Today, it is commonly thought, at least in the United States, that the slaughter of abortion was unleashed by the Supreme Court’s 1973 decision Roe v. Wade. This is factually wrong. Birth control of an abortifacient agency as well as surgical abortions were widely practiced prior to the Supreme Court’s Roe v. Wade ruling. In 1972 alone, the year prior to Roe v. Wade, the death toll of unborn babies surgically aborted in the United States was 586,760.18

Abortifacient birth control methods propped up by scientists and physicians redefining conception and life make no sense outside a world that had become inured to the bloodshed of innocents. World wars and Communist ideologies had killed their hundreds of millions. Now the bloodthirst turned inward, and the home became the killing field.
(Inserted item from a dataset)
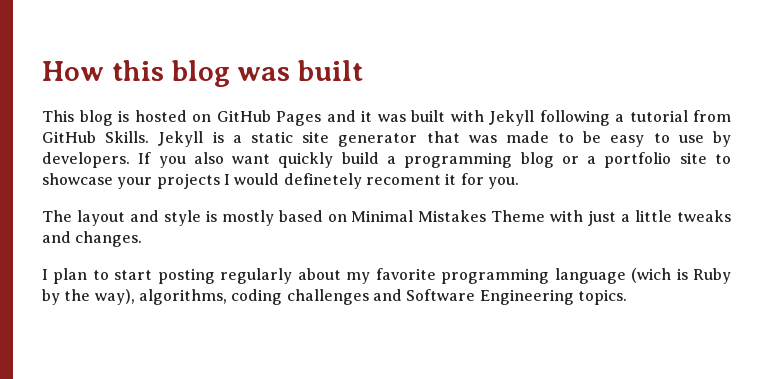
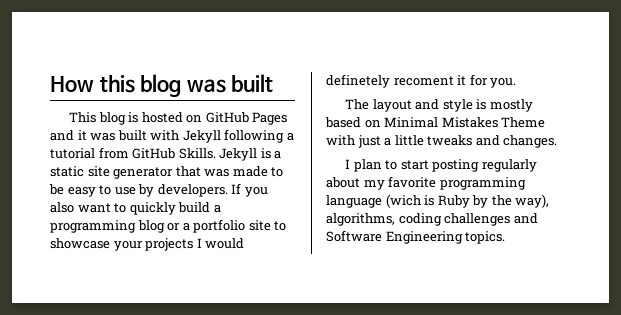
(271, 159) none -> [114,203,127,213] to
Not surprisingly, this intimate familial bloodshed was first normalized behind the Iron Curtain within the Soviet Union where Russians and Eastern Europeans began killing their unborn children in the early fifties. But it didn’t take many years for this horror to spread to Western Europe and North America; and now, most of the world. Violence begets violence.

We become proficient at killing, thinking we have it under control. But actually, the bloodshed has us under its control, and its appetite is voracious and growing.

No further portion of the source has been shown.